State Bank of India is well-placed to benefit from a pickup in bank credit growth across the corporate segment, according to Jefferies.
India's largest lender has seen a "strong pick-up" in corporate credit growth, improving to 15% in Q1 FY23 against 11% in the March quarter last year, the research house said in a note dated Sept. 20.
"Its overseas credit growth also picked up to 22% in Q1 FY23 and can improve further with increased activity in syndication (overseas clients), the rollout of factoring business, and higher trade credit; rupee depreciation is boosting growth by 6-8%."

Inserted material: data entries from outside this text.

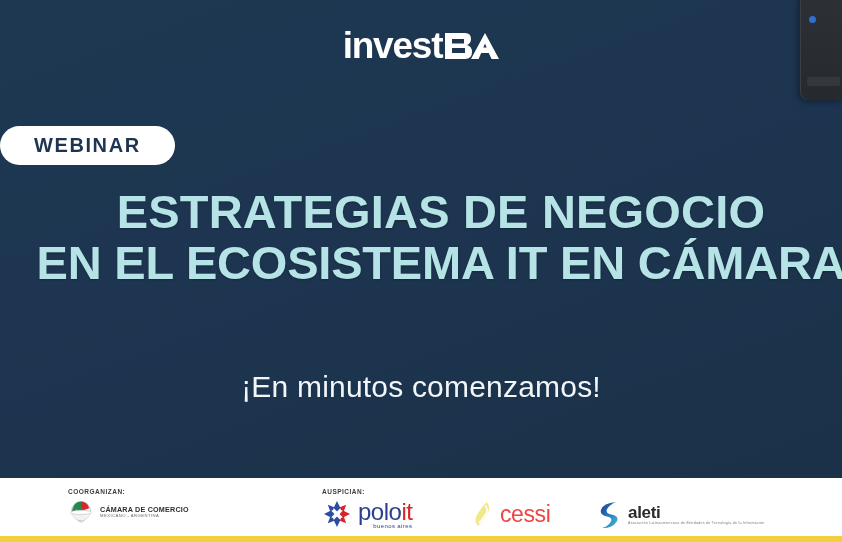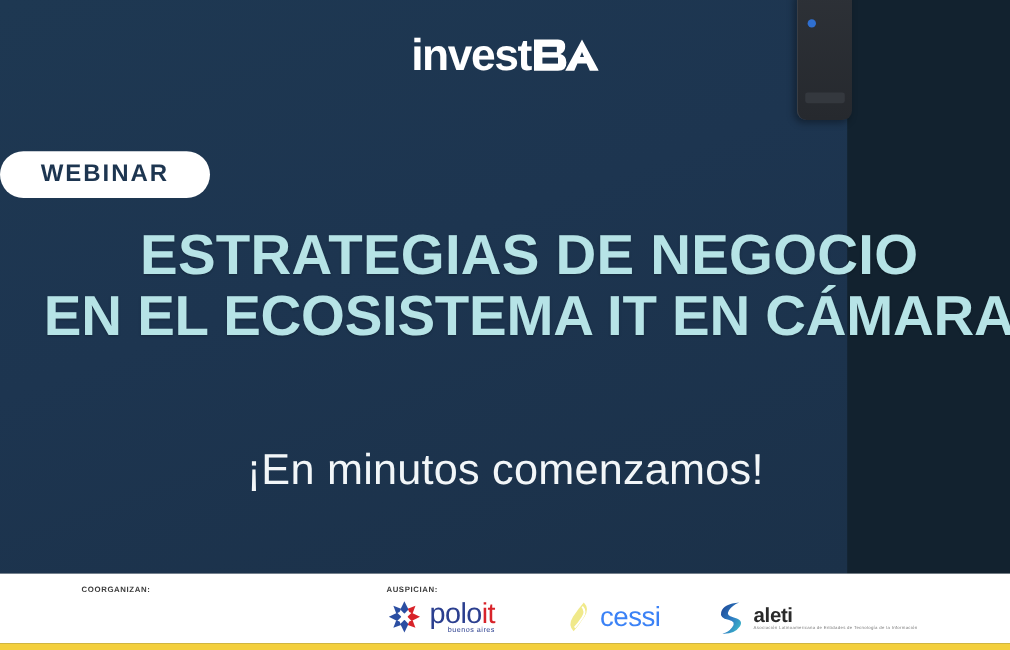--- a/index.html
+++ b/index.html
@@ -13,21 +13,21 @@
   #screen {
     position:relative;
     width:842px; height:542px;
     overflow:hidden;
   }
 
   
   .slide {
     position:absolute;
     left:0; top:0;
-    width:706px; height:478px;
+    width:842px; height:478px;
     background:linear-gradient(160deg,#1e3852 0%,#1d3550 45%,#1b3149 100%);
   }
 
   
   .brand {
     position:absolute;
     top:27px; left:0; width:842px;
     display:flex; align-items:center; justify-content:center;
     gap:0px;
   }
@@ -76,21 +76,21 @@
     margin-left:20px;
   }
   .title .l2 { letter-spacing:-0.2px; }
 
   
   .subtitle {
     position:absolute;
     top:370px; left:0; width:842px;
     text-align:center;
     color:#f2f6f8;
-    font-size:36px;
+    font-size:30px;
     font-weight:normal;
     letter-spacing:0.2px;
   }
 
   
   .corner-panel {
     position:absolute;
     top:-8px; right:-4px;
     width:46px; height:108px;
     background:linear-gradient(180deg,#2d3137 0%,#26292e 100%);
@@ -145,21 +145,21 @@
 
   .ccm-text { line-height:1.05; }
   .ccm-1 { font-size:7.2px; font-weight:bold; color:#2d2d2d; letter-spacing:0.2px; white-space:nowrap; }
   .ccm-2 { font-size:4.2px; color:#6a6a6a; letter-spacing:0.45px; white-space:nowrap; margin-top:1px; }
 
   .polo-text { line-height:1; }
   .polo-1 { font-size:24px; font-weight:normal; color:#2b3f8f; letter-spacing:-0.5px; white-space:nowrap; }
   .polo-1 .it { color:#d8232a; }
   .polo-2 { font-size:6px; color:#2b3f8f; letter-spacing:0.4px; text-align:right; margin-top:-1px; }
 
-  .cessi-text { font-size:23px; color:#3b82f6; letter-spacing:-0.4px; line-height:1; }
+  .cessi-text { font-size:23px; color:#ef4444; letter-spacing:-0.4px; line-height:1; }
 
   .aleti-text { line-height:1.05; }
   .aleti-1 { font-size:17px; font-weight:bold; color:#2a2a2a; letter-spacing:-0.3px; line-height:1; }
   .aleti-2 { font-size:3.6px; color:#7b7b7b; letter-spacing:0.25px; white-space:nowrap; margin-top:1px; }
 
   .footer-accent {
     position:absolute;
     left:0; top:536px;
     width:842px; height:6px;
     background:#f3cf3d;
@@ -203,20 +203,37 @@
       <span class="corner-strip"></span>
     </div>
 
   </div>
 
   <div class="footer">
     <div class="footer-inner">
 
       <div class="f-group g-coorg">
         <div class="f-label">COORGANIZAN:</div>
+        <div class="f-logo">
+          <span>
+            <svg width="26" height="26" viewBox="0 0 26 26" aria-hidden="true">
+              <circle cx="13" cy="12" r="9.5" fill="#ffffff" stroke="#b9bcc0" stroke-width="0.8"></circle>
+              <path d="M4.6 9.2 A9.5 9.5 0 0 1 13 2.5 L13 12 Z" fill="#1f8a4c"></path>
+              <path d="M13 2.5 A9.5 9.5 0 0 1 21.4 9.2 L13 12 Z" fill="#d42a2a"></path>
+              <path d="M4.6 9.2 A9.5 9.5 0 0 0 13 21.5 L13 12 Z" fill="#2f6f4a"></path>
+              <path d="M3.6 13.5 H22.4 A9.5 9.5 0 0 1 13 21.5 A9.5 9.5 0 0 1 3.6 13.5 Z" fill="#f2f2f2"></path>
+              <ellipse cx="13" cy="13.4" rx="10.6" ry="2.1" fill="#ffffff" stroke="#c3c6ca" stroke-width="0.7"></ellipse>
+              <path d="M9.5 21 Q13 25 16.5 21" fill="none" stroke="#b9bcc0" stroke-width="0.9"></path>
+            </svg>
+          </span>
+          <span class="ccm-text">
+            <span class="ccm-1" style="display:block;">CÁMARA DE COMERCIO</span>
+            <span class="ccm-2" style="display:block;">MEXICANO - ARGENTINA</span>
+          </span>
+        </div>
       </div>
 
       <div class="f-group g-ausp">
         <div class="f-label">AUSPICIAN:</div>
         <div class="f-logo">
           <span>
             <svg width="30" height="30" viewBox="0 0 30 30" aria-hidden="true">
               <g fill="#2b4ea2">
                 <path d="M15 2 L18.4 9 L15 12.5 L11.6 9 Z"></path>
                 <path d="M2 15 L9 11.6 L12.5 15 L9 18.4 Z"></path>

Jefferies maintained its 'buy' call on SBI and raised its target price from Rs 630 to Rs 700. It also raised credit growth and topline growth estimates for FY23-24. "We raise earnings estimates by 3-5% to factor in higher credit growth and see healthy growth in profits and ROA expanding towards 1% and ROE to 15% in FY24."
It also said SBI will need to boost core capital levels to keep buffers over norms. For that, it may look to monetise part of stakes in listed subsidiaries like SBI Life Insurance (bank owns 56%) and SBI Cards (bank owns 69%).
"If SBI brings down the stake to 52%, then the value of stake sale can lift the capital adequacy ratio by 70-80 bps. The bank may also look to list some unlisted franchises like SBI General and SBI AMC, so we see lower chances of that happening in the immediate term."
Shares of SBI gained as much as 0.5% in early trade, before paring all gains to end 0.7% lower on Wednesday. Of the 50 analysts, 48 maintain a ‘buy’ and two suggest a ‘hold’, according to Bloomberg data.